An exquisite painter, intellectual, social activist and articulate lesbian feminist, Mary Meigs did not begin her writing career until age sixty. While her books are grounded in the particulars of her personal relationships, they are difficult to categorize. So luminous are they with her painter’s recognition of the dance of shades and hues of context, so unsparingly lucid is her intellect of analytical and mindful thought, so unsentimental and profoundly self-aware is her heart, that her books read like the most exquisitely crafted fiction a life embraced to the fullest, and with eyes wide open, can become in its written record.
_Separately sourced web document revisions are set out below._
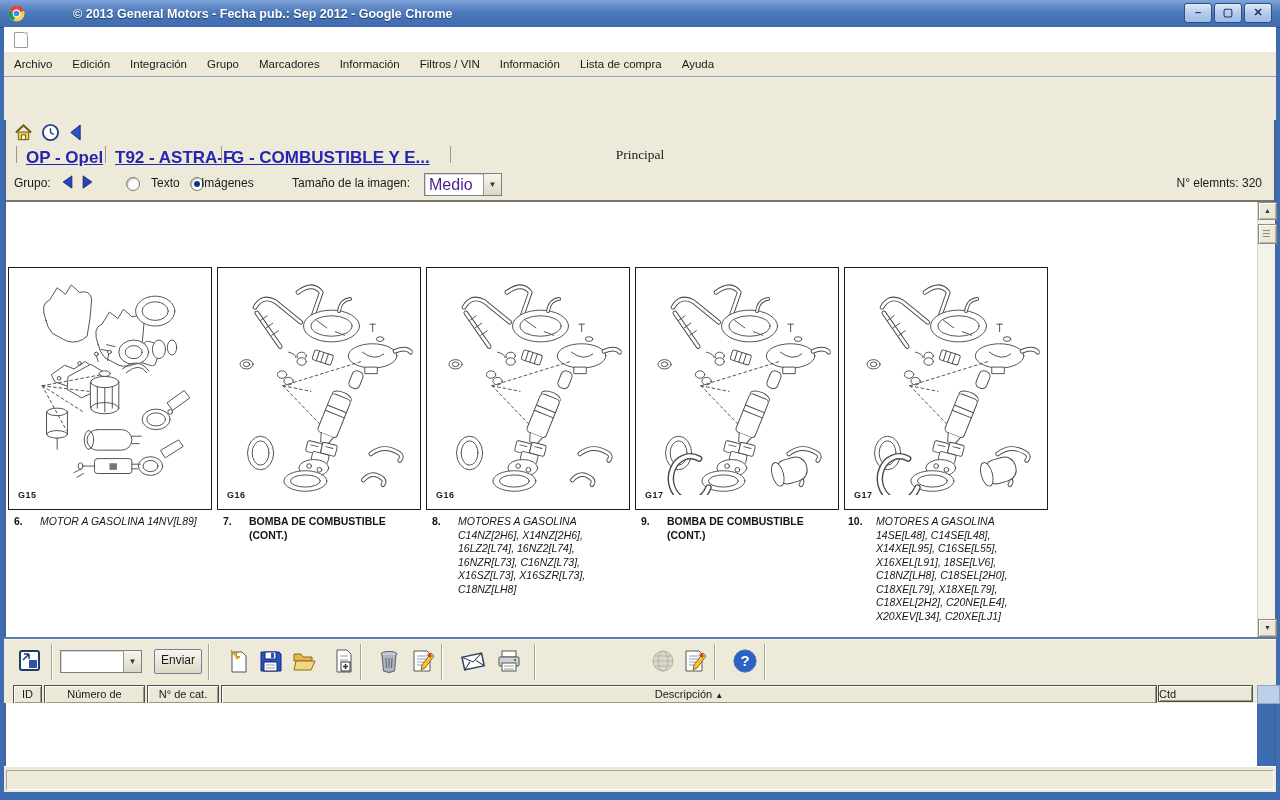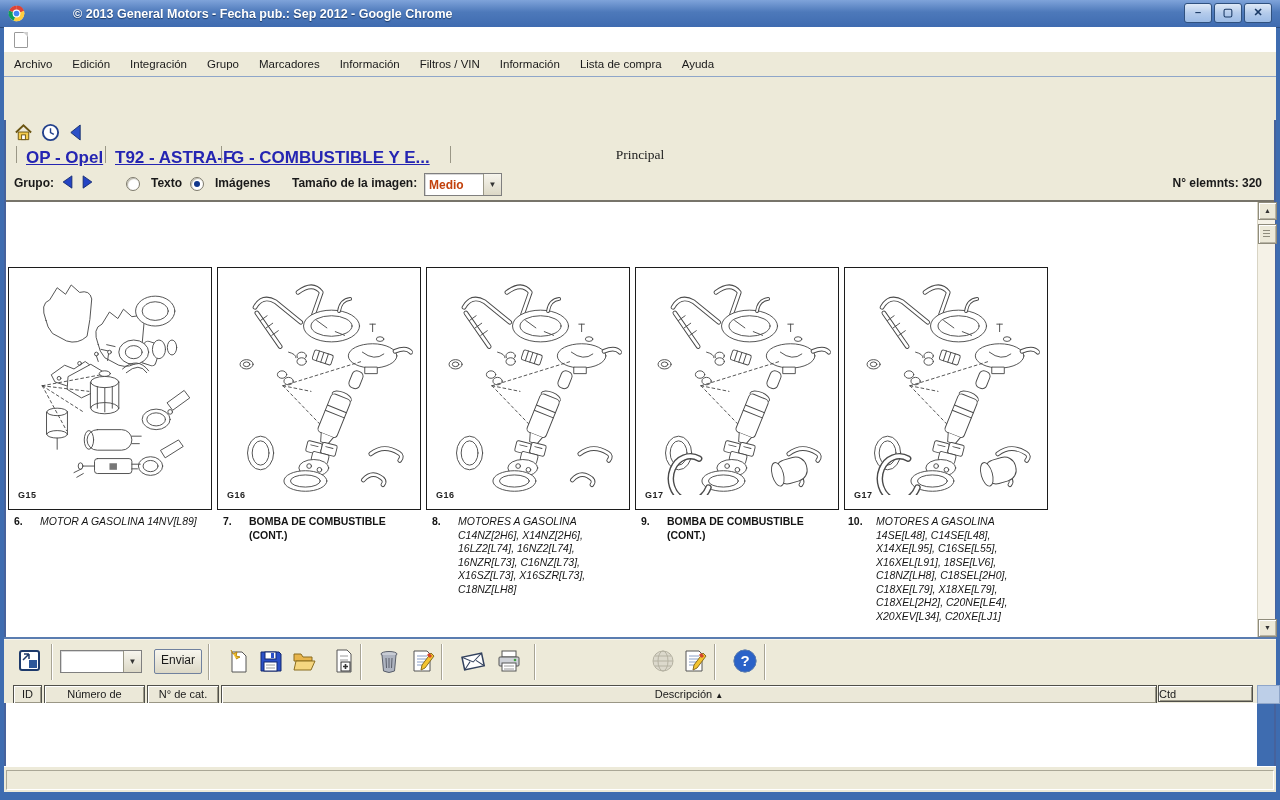--- a/index.html
+++ b/index.html
@@ -69,7 +69,7 @@
     font-family:"Liberation Serif",serif;font-size:13.5px;color:#222;
   }
   
-  .grouprow{position:absolute;left:4px;top:166px;width:1272px;height:34px;border-bottom:2px solid #77746a;font-weight:bold;}
+  .grouprow{position:absolute;left:4px;top:166px;width:1272px;height:34px;border-bottom:2px solid #77746a;}
   .glabel{position:absolute;font-size:12px;color:#1a1a1a;top:10px;}
   .tri{position:absolute;top:9px;width:13px;height:14px;}
   .radio{position:absolute;top:11px;width:12px;height:12px;border-radius:50%;background:#fff;border:1px solid #7d7a6c;box-shadow:inset 1px 1px 1px #bdbaac;}

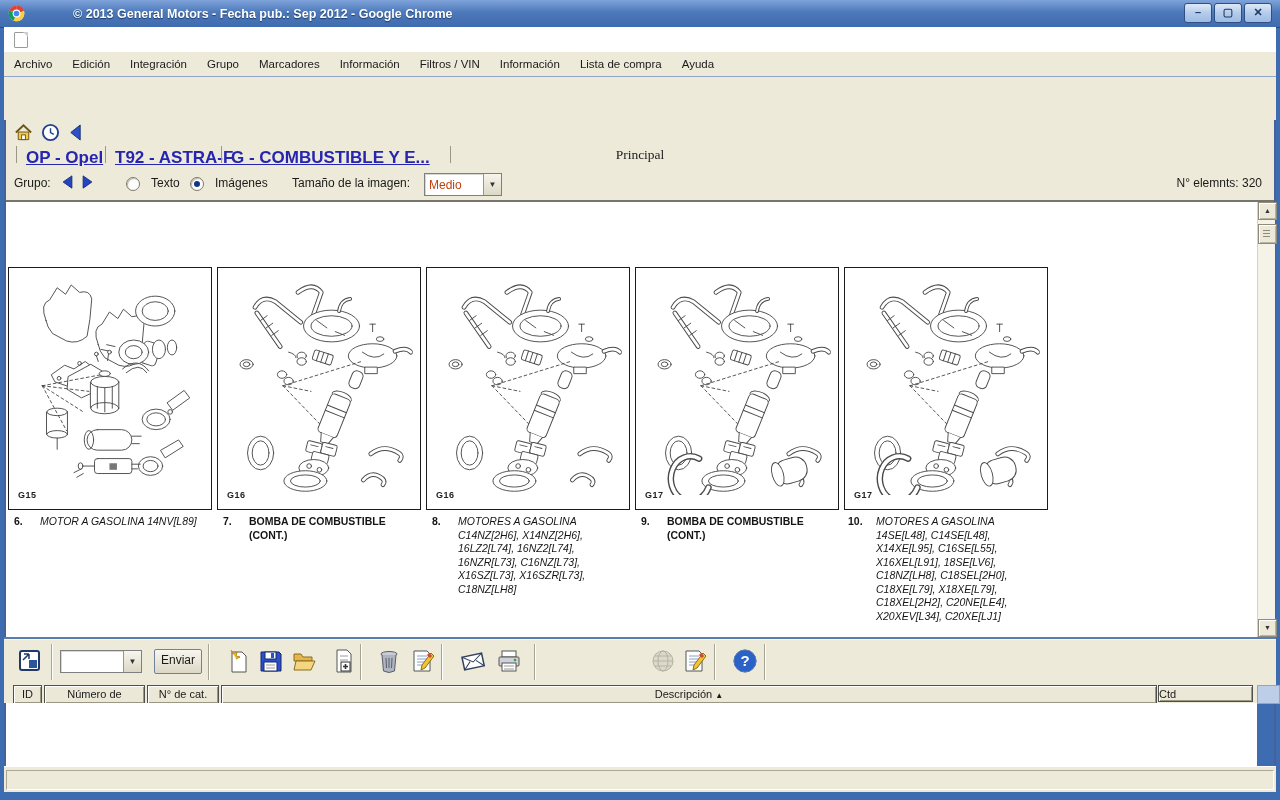--- a/index.html
+++ b/index.html
@@ -500,7 +500,7 @@
   <div class="radio" style="left:122px;"></div>
   <span class="glabel" style="left:147px;">Texto</span>
   <div class="radio sel" style="left:186px;"></div>
-  <span class="glabel" style="left:211px;">Imágenes</span>
+  <span class="glabel" style="left:197px;">Imágenes</span>
   <span class="glabel" style="left:288px;">Tamaño de la imagen:</span>
   <div class="field selectbox gselect">
     <span class="seltext">Medio</span>

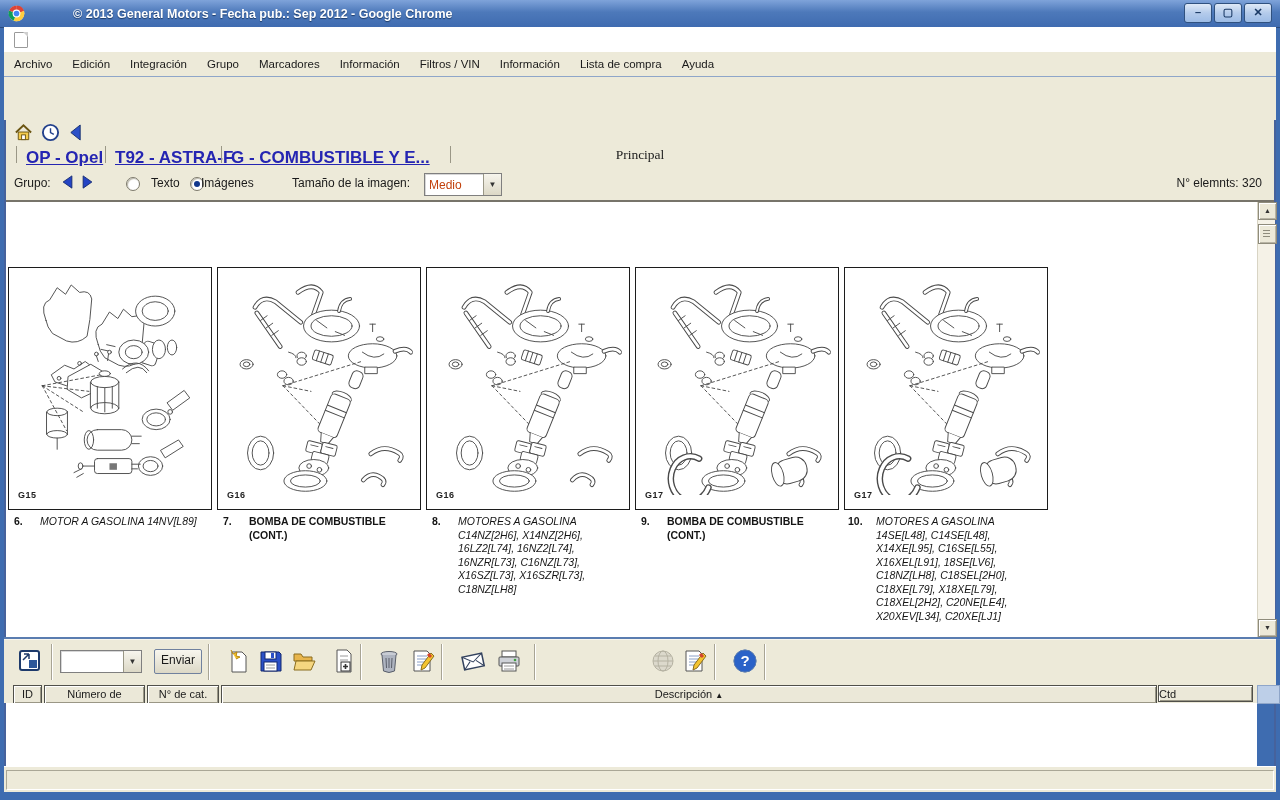--- a/index.html
+++ b/index.html
@@ -44,7 +44,7 @@
   .toolbar{position:absolute;left:4px;top:77px;width:1272px;height:43px;border-bottom:1px solid #8fa6c9;}
   .field{position:absolute;background:#fff;border:1px solid #7f7f7f;box-shadow:inset 1px 1px 0 #d7d7d7;}
   .selectbox{display:flex;align-items:center;}
-  .selectbox .seltext{flex:1;font-size:12px;padding-left:4px;color:#c2410c;}
+  .selectbox .seltext{flex:1;font-size:16px;padding-left:4px;color:#4c1d95;}
   .selarrow{
     width:17px;height:100%;background:linear-gradient(#f7f5ed,#dcd8c6);
     border-left:1px solid #9a9786;display:flex;align-items:center;justify-content:center;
Mary Meigs suffered a stroke in 1999. Undaunted and irrepressible, Meigs embraced her fate with both a penetrating curiosity and an utterly undiminished will to create. New, discrete forms of writing emerged: an incisively contemplative journal; a beautifully witty, illustrated fax correspondence between her cat Mike and Marie-Claire Blais’s cat Mouser; and a fascinating series of collaborative “free writing” sketches, beginning with a line or phrase, usually from a poem, on which the writer elaborated without moving pen from paper.
Lise Weil has constructed a celebratory gathering of these magical pieces in Beyond Recall, Meigs’s paean to the indomitable human spirit and its triumph over the infirmities and obstacles old age imposes on the human condition.